Hippotragus gigas Temporal range: Late Pliocene - Early Pleistocene

Scientific classification
- Domain: Eukaryota
- Kingdom: Animalia
- Phylum: Chordata
- Class: Mammalia
- Order: Artiodactyla
- Family: Bovidae
- Subfamily: Hippotraginae
- Genus: Hippotragus
- Species: †H. gigas
- Binomial name: †Hippotragus gigas Leakey, 1965

= Hippotragus gigas =

- Genus: Hippotragus
- Species: gigas
- Authority: Leakey, 1965

Extinct species of bovid

Hippotragus gigas is an extinct species of antelope known from the Plio-Pleistocene of Africa.

==Taxonomy==
Hippotragus gigas was discovered by Louis Leakey in 1965, who described it as "a Hippotragus of gigantic proportions". Fossils were first found in Bed II of the Olduvai Gorge in eastern Africa, and have also been found at sites in Algeria and South Africa.

==Description==
Based on molar size, this species was slightly larger than its living relatives and would have weighed around 300 kg.
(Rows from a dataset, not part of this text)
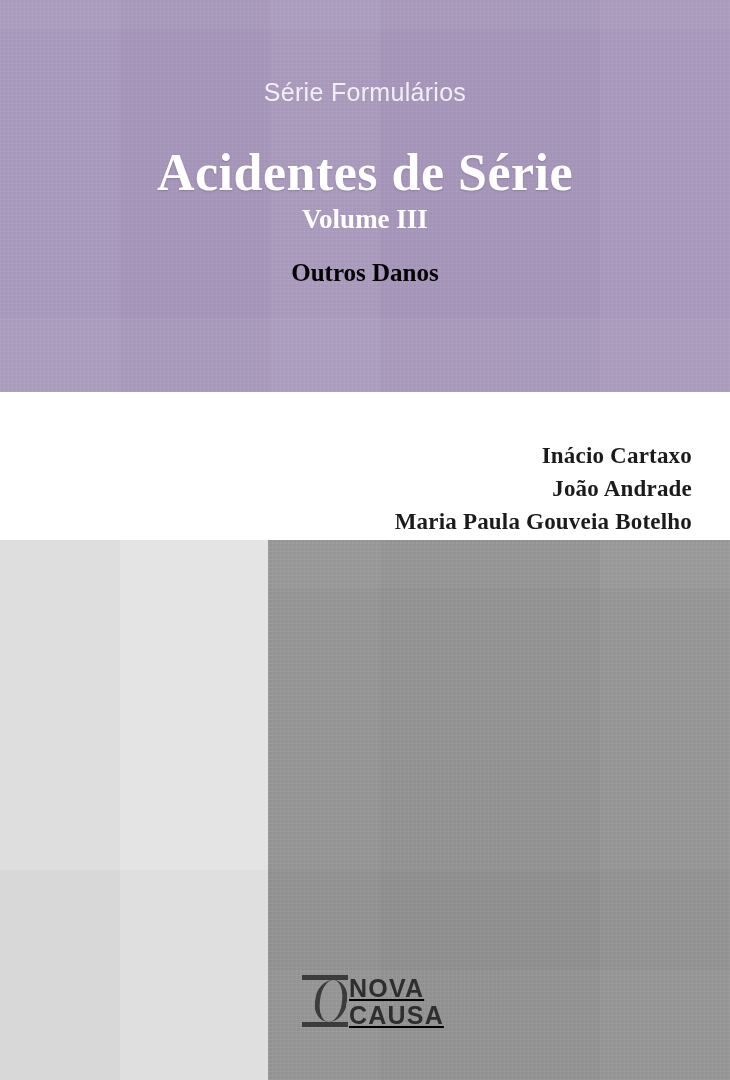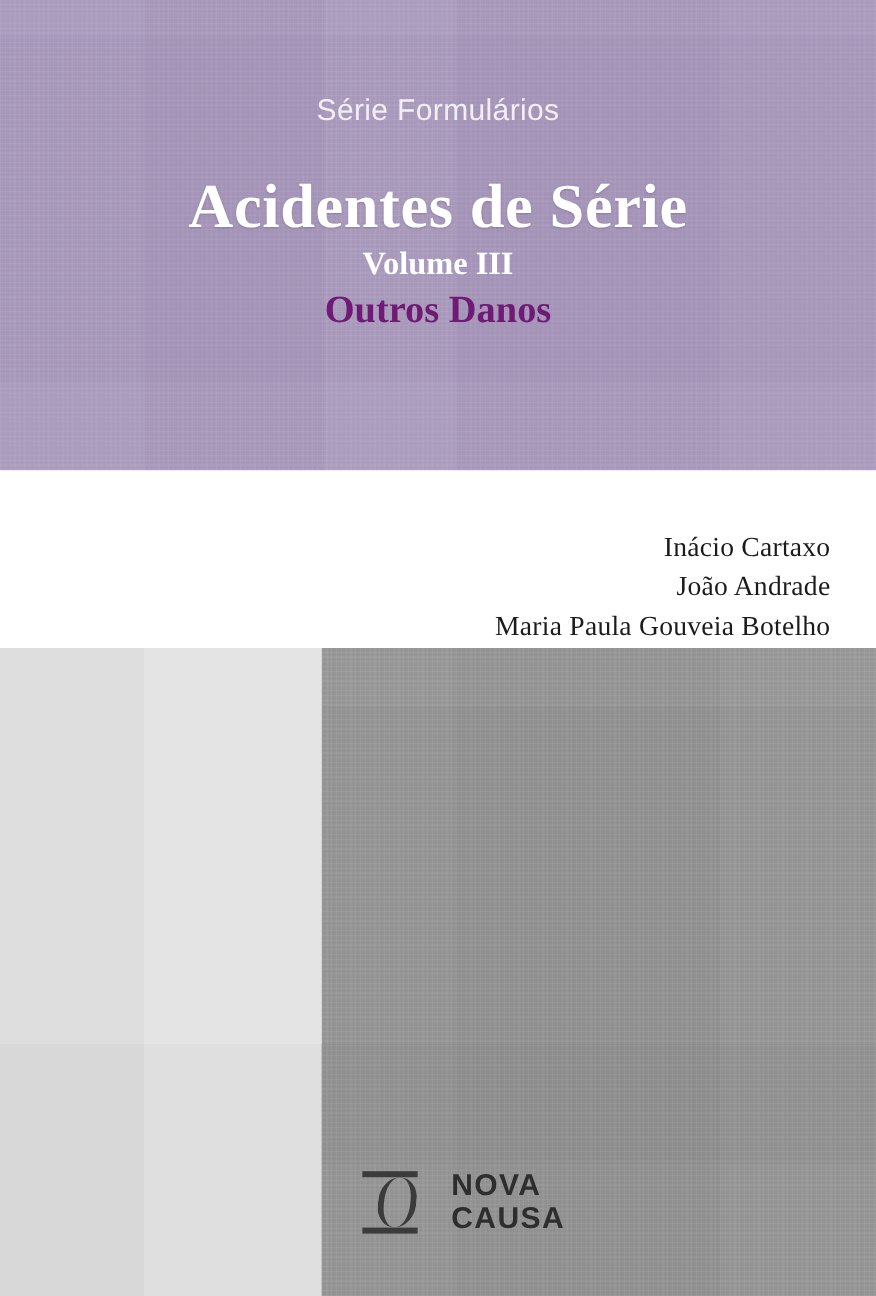--- a/index.html
+++ b/index.html
@@ -90,10 +90,10 @@
     color: #ffffff;
   }
   .subtitle {
-    margin-top: 4px;
-    font-size: 32px;
-    font-weight: 700;
-    color: #701a75;
+    margin-top: 24px;
+    font-size: 25px;
+    font-weight: 700;
+    color: #000000;
   }
 
   

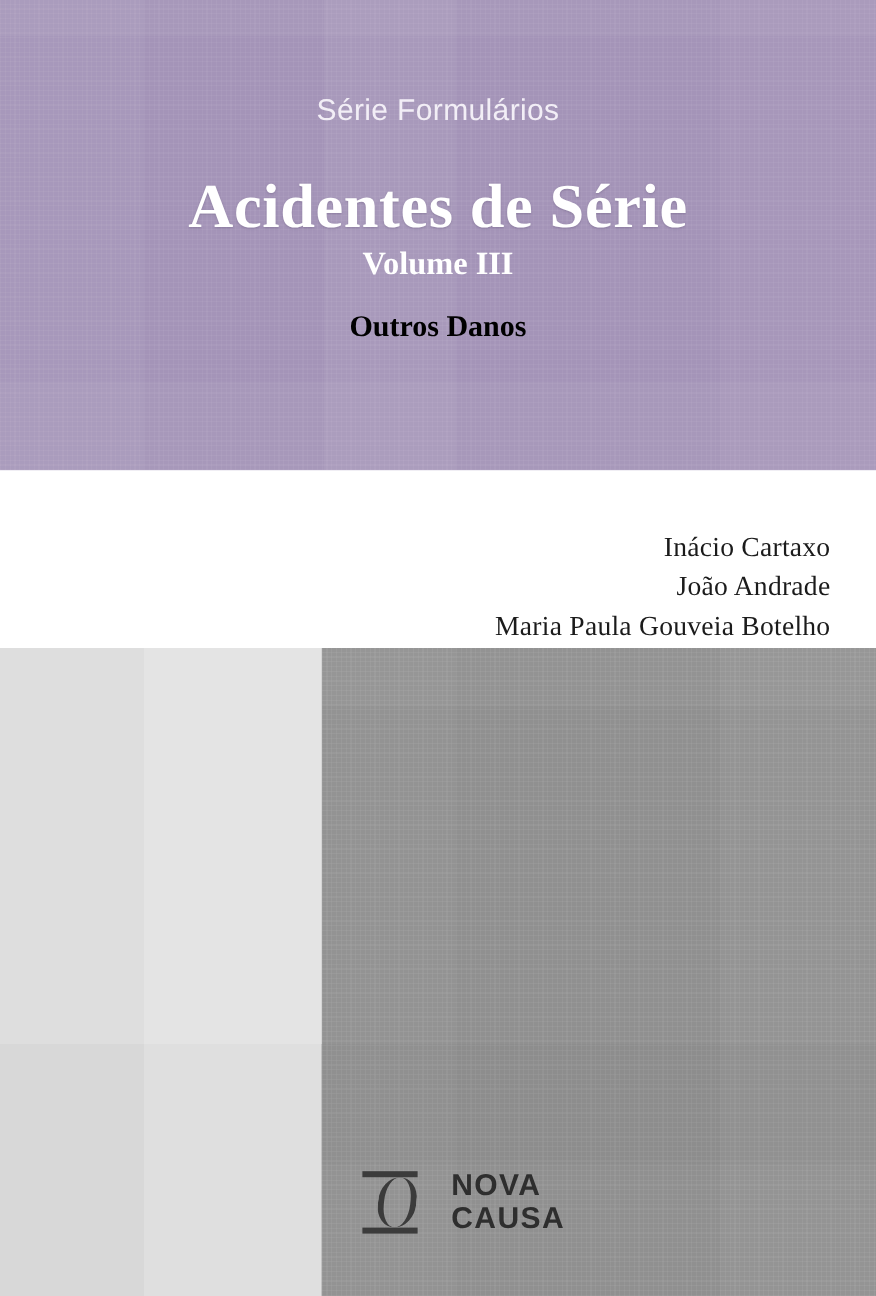--- a/index.html
+++ b/index.html
@@ -114,7 +114,7 @@
   }
   .author {
     font-size: 23px;
-    font-weight: 400;
+    font-weight: 700;
     line-height: 1.43;
     letter-spacing: 0.2px;
   }

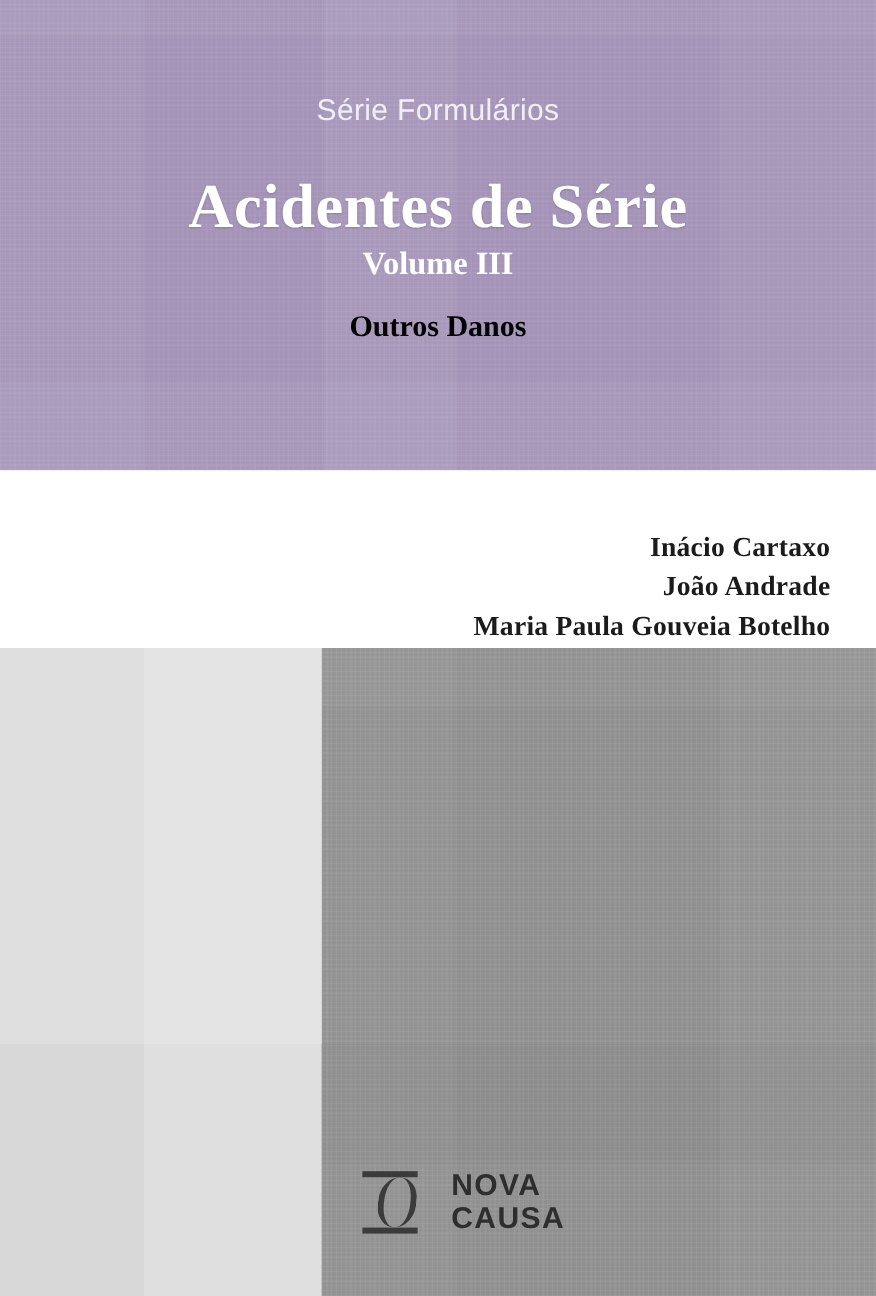--- a/index.html
+++ b/index.html
@@ -185,8 +185,8 @@
     left: 302px;
     top: 975px;
     display: flex;
-    align-items: center;
-    gap: 28px;
+    gap: 1px;
+    text-decoration: underline;
   }
   .logo-mark {
     width: 46px;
In addition to larger size, the molars can be distinguished by their rounded cusps, large basal pillars, rounded ribs and the large goat folds on lower molars. Its horn cores were also less mediolaterally compressed than its relatives. H. gigas also had a reduced premolar row compared to living Hippotragus species. This is a derived trait for the genus, which suggests that the living species are not descended from H. gigas.